Un arte siempre inacabado, que se alimenta de las más sorprendentes combinaciones. Ross cuenta cómo György Ligeti se sorprendió cuando escuchó un buen día en el pub donde se juntaban profesores y alumnos de la Schlosskeller de Darmstadt, la cuna de la vanguardia musical en la posguerra, el sorprendente parecido de los sonidos que salían por los altavoces del local con los experimentos más novedosos de la escuela. Aquella noche de 1967 lo que estaba girando bajo la aguja de aquel garito alemán era Sgt. Pepper’s Lonely Hearts Club Band, el nuevo disco de The Beatles. Y es que Paul McCartney había estado revisando varias obras de Stockhausen el año anterior y decidió incluir algunos de aquellos efectos de sonido en canciones como A day in the Life. En realidad, ya aparecieron en Tomorrow never knows, incluida en el disco anterior. Y allí apareció el compositor vanguardista alemán, fotografiado con la mano en la barbilla en una de las múltiples caras que pueblan la carátula del disco, entre los cómicos Lenny Bruce y W. C. Fields, y a no mucha distancia de la exuberante Mae West. En el extremo contrario se encuentra Bob Dylan, con su gesto pensativo característico, quizá el mismo que paseó cinco años antes, al salir de un teatro del Greenwich Village neoyorquino, mientras repasaba una y otra vez aquella canción que había quedado aprisionada en su mente. Era Pirate Jenny, entresacada de La ópera de cuatro cuartos, compuesta en el Berlín de los años veinte por Kurt Weill y con letra de Bertolt Brecht.

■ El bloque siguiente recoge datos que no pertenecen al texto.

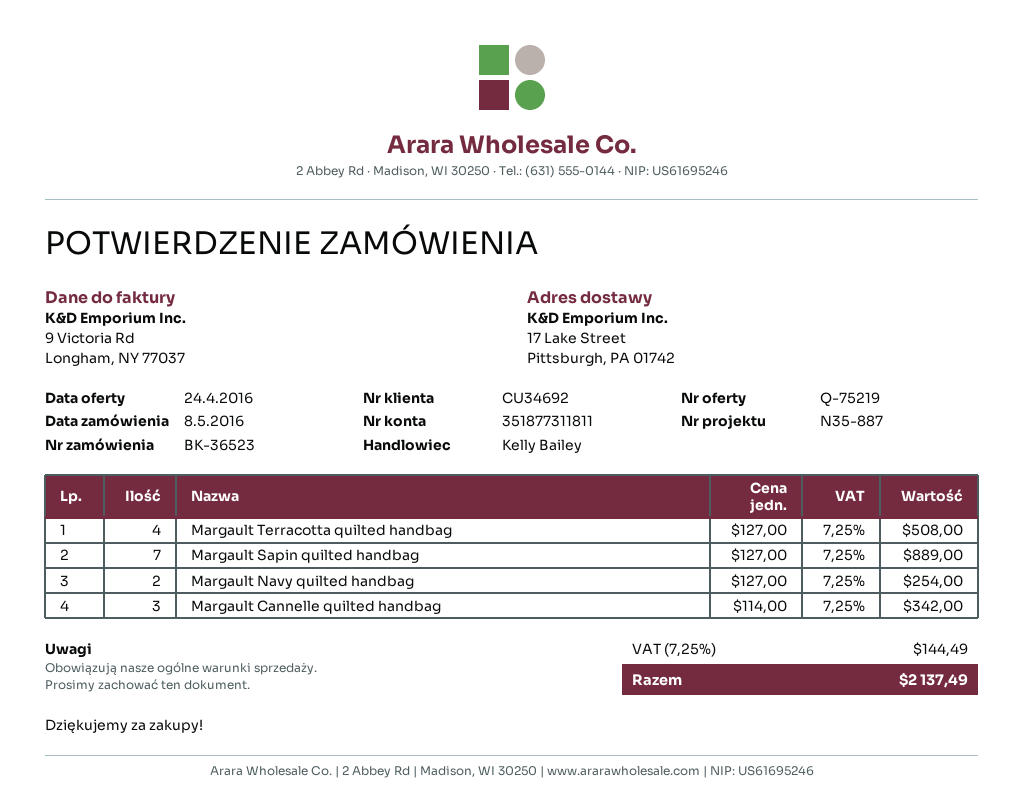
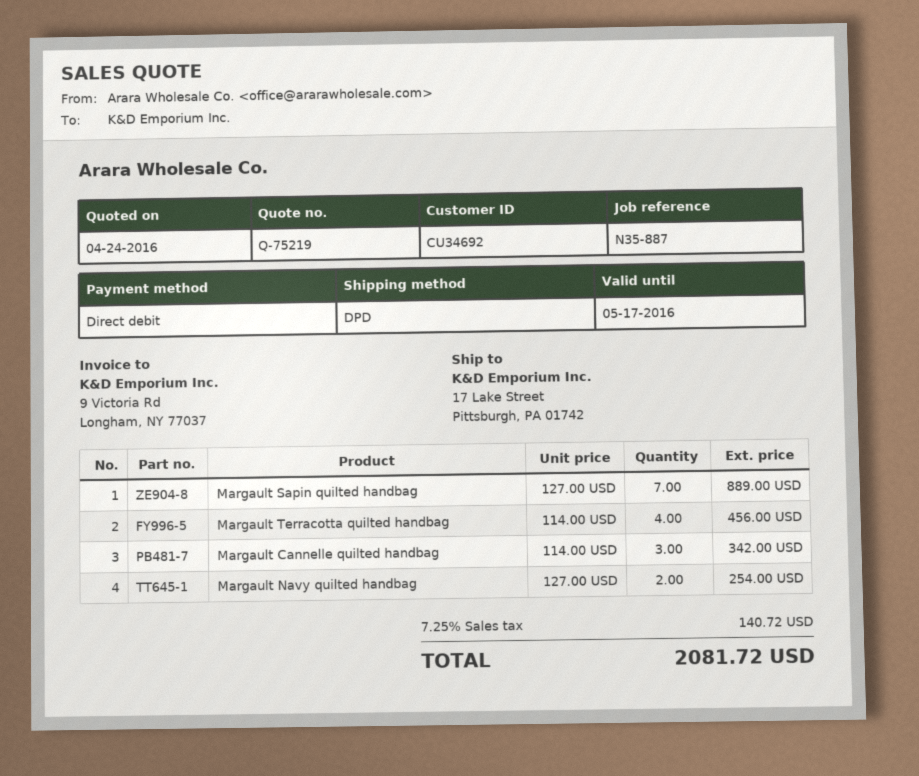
Margault Terracotta quilted handbag: 4 x 127.00 = 508.00 -> 4 x 114.00 = 456.00
tax: 7.25% = 144.49 -> 7.25% = 140.72
total: 2137.49 -> 2081.72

Y si todo está tan conectado, ¿por qué existe esa des- conexión del gran público con la creación contemporánea? Quizá porque se ha perdido ese deseo por lo nuevo que caracterizaba a las audiencias de principios de siglo. Luego podía expresarse el disgusto, como ocurrió en París con La consagración. Pero en música, lo que una vez fue escándalo puede no llegar a serlo la siguiente vez que se interprete. Casi ninguna forma de hacer música permanece inalterable a lo largo del tiempo. Quizá radique en la naturaleza fugaz de sus notas, en que las obras musicales pueden escucharse una sola y única vez. Ninguna será nunca igual. Ni siquiera con la música grabada. Cambian los estilos, pero también cambiamos nosotros, «hasta que vives la música desde dentro y la sensación es que media hora pasa en diez minutos», como decía aquel joven en la película Rhythm is it! (Ver «Elogio del ocio estudioso», en Nueva Revista, n.º 113). Hace bien Alex Ross en recordarnos que la música es «capaz de asimilar cualquier cosa nueva porque ya lo ha asimilado todo en el pasado». Por eso hay que recuperar nuestra capacidad de asombro, el anhelo de hallar la belleza y de querer y dejarse sorprender. Tan sólo entonces llegaremos a escuchar de veras.